The acceptable expository style in American academic prose is
congruent with these values. Prolixity, abstractness, extensive use of
figurative expressions, traditional phraseology, and hortatory
language are avoided. Clarity of thesis statement, originality of
ideas, logical supporting details, neutral academic language, and
abundant use of transitional expressions are the hallmarks of the
expository paragraph and essay in English.
In marked contrast to these values and their resultant expository
style are the dominant social patterns and modes of discourse
organization in Chinese society (Hsu, 1963). The Chinese value
system subordinates the individual’s expressive needs to the welfare
THE FORUM
355
of the community, whatever the community happens to be. The
traditions of the past are viewed as the basis for contemporary
thought and action (even if the models have changed somewhat),
and the pronouncements of recognized authorities are not lightly
contradicted. The pedagogical system in China is still solidly based
on familiarity with and ability to contextualize, explicate, and
imitate accepted authorities of the past (see Tsao, 1983, p. 109;
Yang, 1983, p. 103). Truth is not an abstract concept inviting analysis
by various individuals following their own bents, but a principle
rooted in the sociopolitical environment and articulated by
approved authorities (Gamberg, 1977).
The concrete, idiographic nature of the Chinese language, the
necessity to memorize thousands of characters to become literate in
Chinese, and the reverence for calligraphy, an art that embraces
writing and composing in one inextricable motion, are three
additional aspects of Chinese society that must be factored into the
Chinese mode of discourse organization (Houghton& Hoey, 1983).
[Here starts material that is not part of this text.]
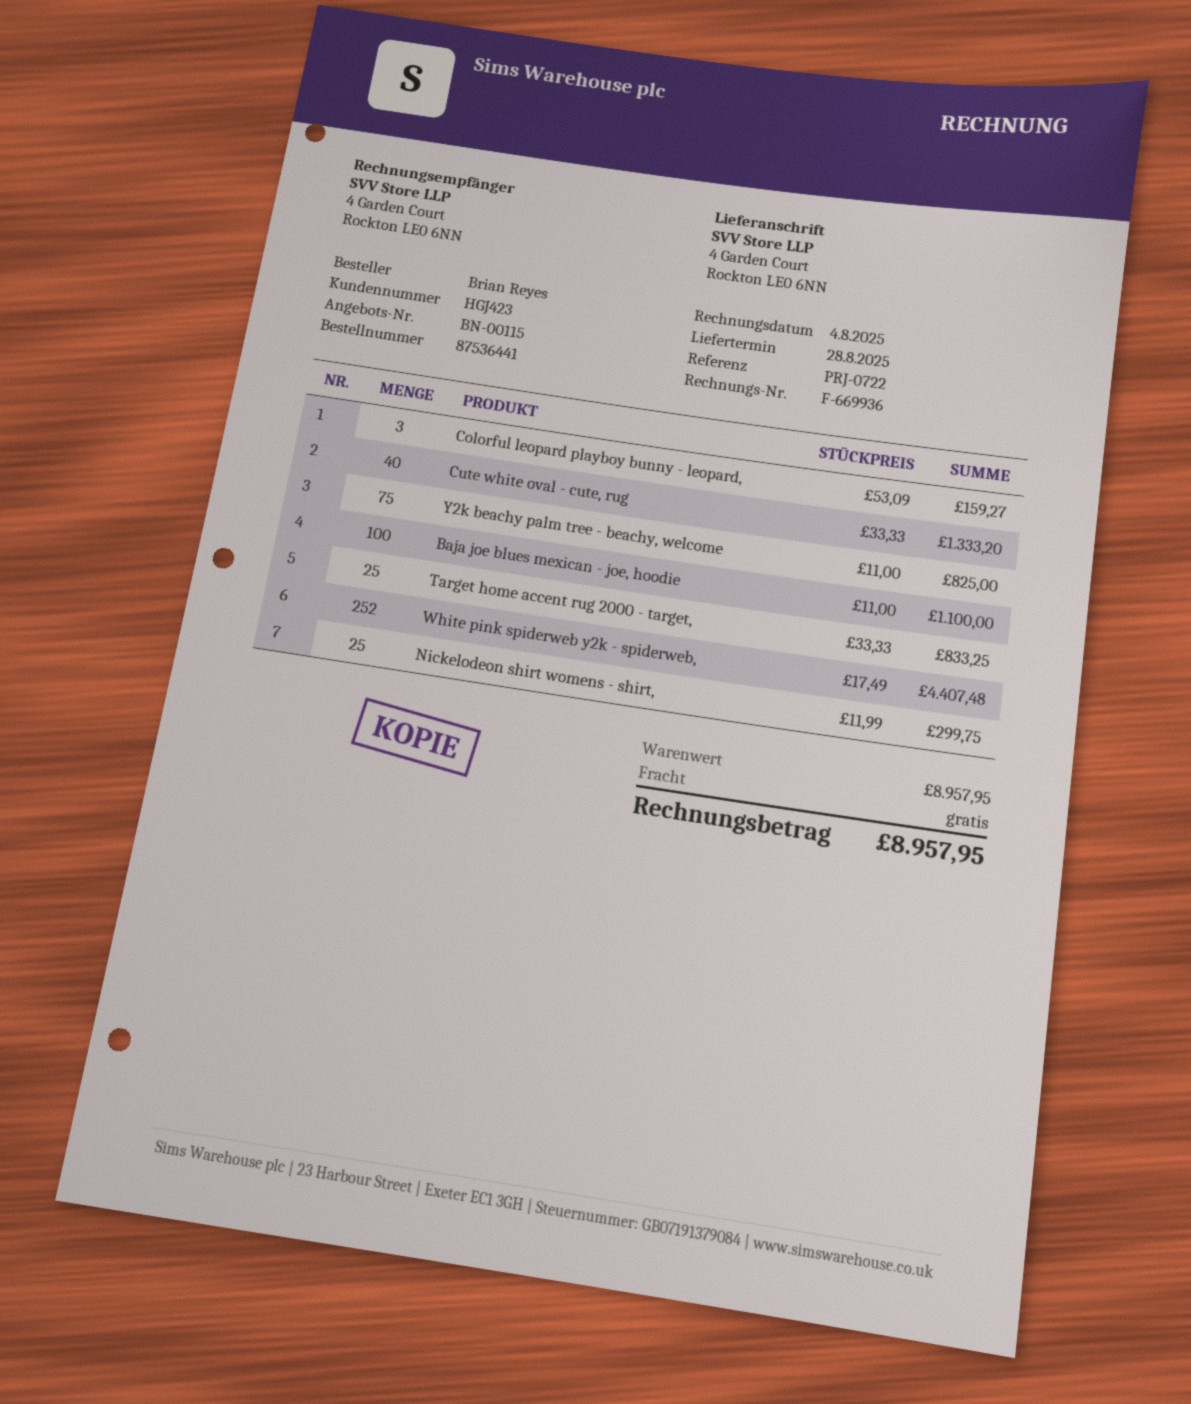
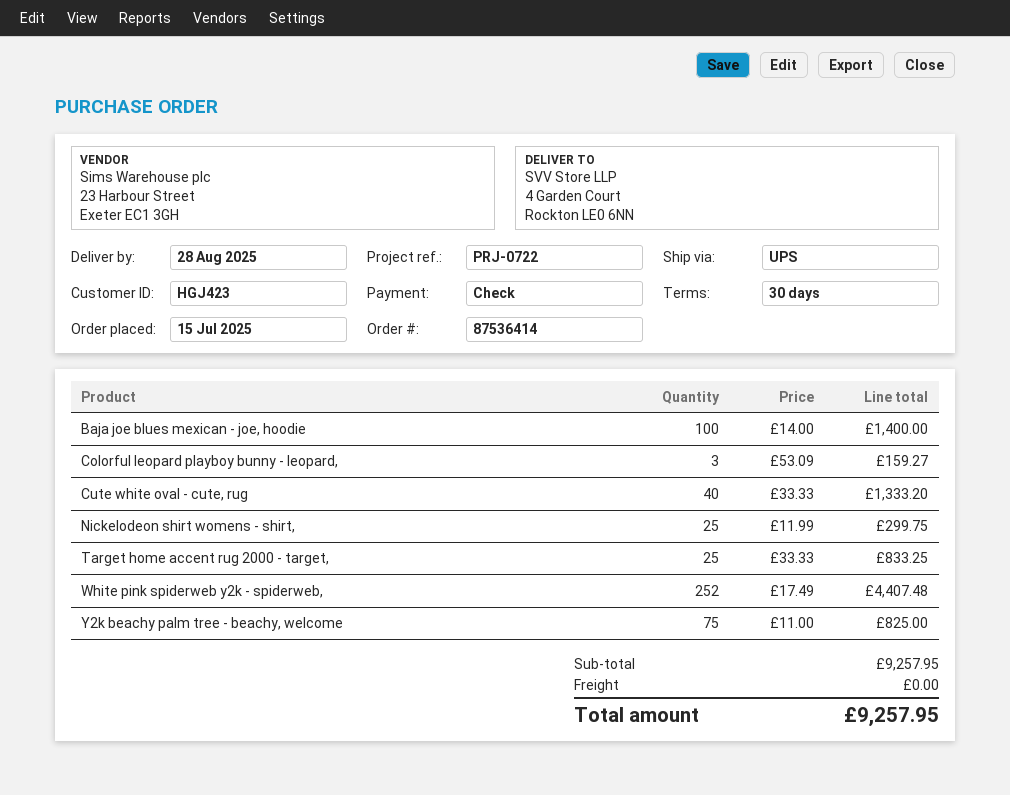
order number: 87536441 -> 87536414
Baja joe blues mexican - joe, hoodie: 100 x 11.00 = 1100.00 -> 100 x 14.00 = 1400.00
subtotal: 8957.95 -> 9257.95
total: 8957.95 -> 9257.95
In my understanding and experience, these linguistic and cultural
elements have indeed shaped a culture-specific expository style,
one characterized by what I call, nonpejoratively, imitative,
inculcative, and indirect expressive elements. These include the
following:
1. An approach to a topic which is descriptive and syncretistic
rather than individually innovative and thesis oriented (Scarcella,
1984)
2. Frequent recourse to the pronouncements of authorities, either
by continual quotation, extensive paraphrase, and/or unacknowledged reproduction of key thought units
3. A flatly assertive, judgmental tone
4. Inductive, loosely developed topic and subtopic elements, with
paragraphs lacking clear topic statements and the relationships
between ideas not explicitly signaled (Tsao, 1983, pp. 102-103)
5. Recurrent use of indirect expressive modes such as rhetorical
question, metaphor and simile, formulaic phrasing, analogy, and
illustrative anecdote (Brooks, 1968; Davis, 1968)
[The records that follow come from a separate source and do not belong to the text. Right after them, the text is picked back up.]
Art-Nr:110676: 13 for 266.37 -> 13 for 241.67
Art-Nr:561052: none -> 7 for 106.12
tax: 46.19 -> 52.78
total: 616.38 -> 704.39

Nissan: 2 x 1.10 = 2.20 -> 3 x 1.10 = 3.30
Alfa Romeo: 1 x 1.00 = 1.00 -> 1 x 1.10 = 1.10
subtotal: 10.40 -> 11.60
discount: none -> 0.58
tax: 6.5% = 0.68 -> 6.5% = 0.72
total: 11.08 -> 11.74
It is of utmost importance to recognize these divergencies
between Chinese and American expository styles if we are to train
our Chinese EFL/ESL students adequately for the advanced levels
of expository writing needed for academic and career achievement
in the United States and in the international community which uses
English as its medium of communication. This is particularly true in
356
TESOL QUARTERLY
regard to the meticulousness with which Americans document their
sources, as opposed to the Chinese disregard for such documentation. Our notion of plagiarism is by no means a universal one which
can be taken for granted (Gregg & Pacheco, 1981). Instead, it
should be thoroughly explored with Chinese student writers on a
contrastive basis, rather than from a stance of cultural superiority.
Mohan and Lo’s conclusions that discourse organization develops
late even in the first language acquisition process and that the
mastery of this skill can be influenced by appropriate teaching
practices are by no means at odds with my argument. If different
cultural patterns do shape different rhetorical patterns, as I believe
they do, what could be more logical than providing the nonnative
student with explicit instruction in the rhetorical norms of the
second language? Given either instrumental or integrative
motivation, Chinese students are certainly capable of assimilating
new conventions of expository prose, especially if notions of
inferiority or superiority of culture-specific rhetorical patterns are
avoided.
My Chinese students were never persuaded that the American
expository style was “better” than the Chinese. They continued to
perceive our emphasis on original thesis development as leading to
sometimes bizarre personal judgments. They did not share our
disparagement of traditional formulaic language—the essential
furniture of the learned person’s writing to them, the abhorred
cliché to us. They viewed the American near-obsession with clarity
and explicitness as inappropriate for the supposedly educated
readership of academia.
But these students learned to abide by our conventions of
expository prose with varying degrees of success, and many, both in
my P.R.C. and New York classrooms, were in fact able to strike an
interesting balance between the two styles. Obliquely expressive
language was used, but sparingly; major subtropical paragraphs
were models of deductive clarity and coherence, with inverted and
elliptical paragraphs providing variation; rhetorical questions were
not wholly eschewed but were used in moderation; and the
hortatory tone was subdued and reserved for conclusions.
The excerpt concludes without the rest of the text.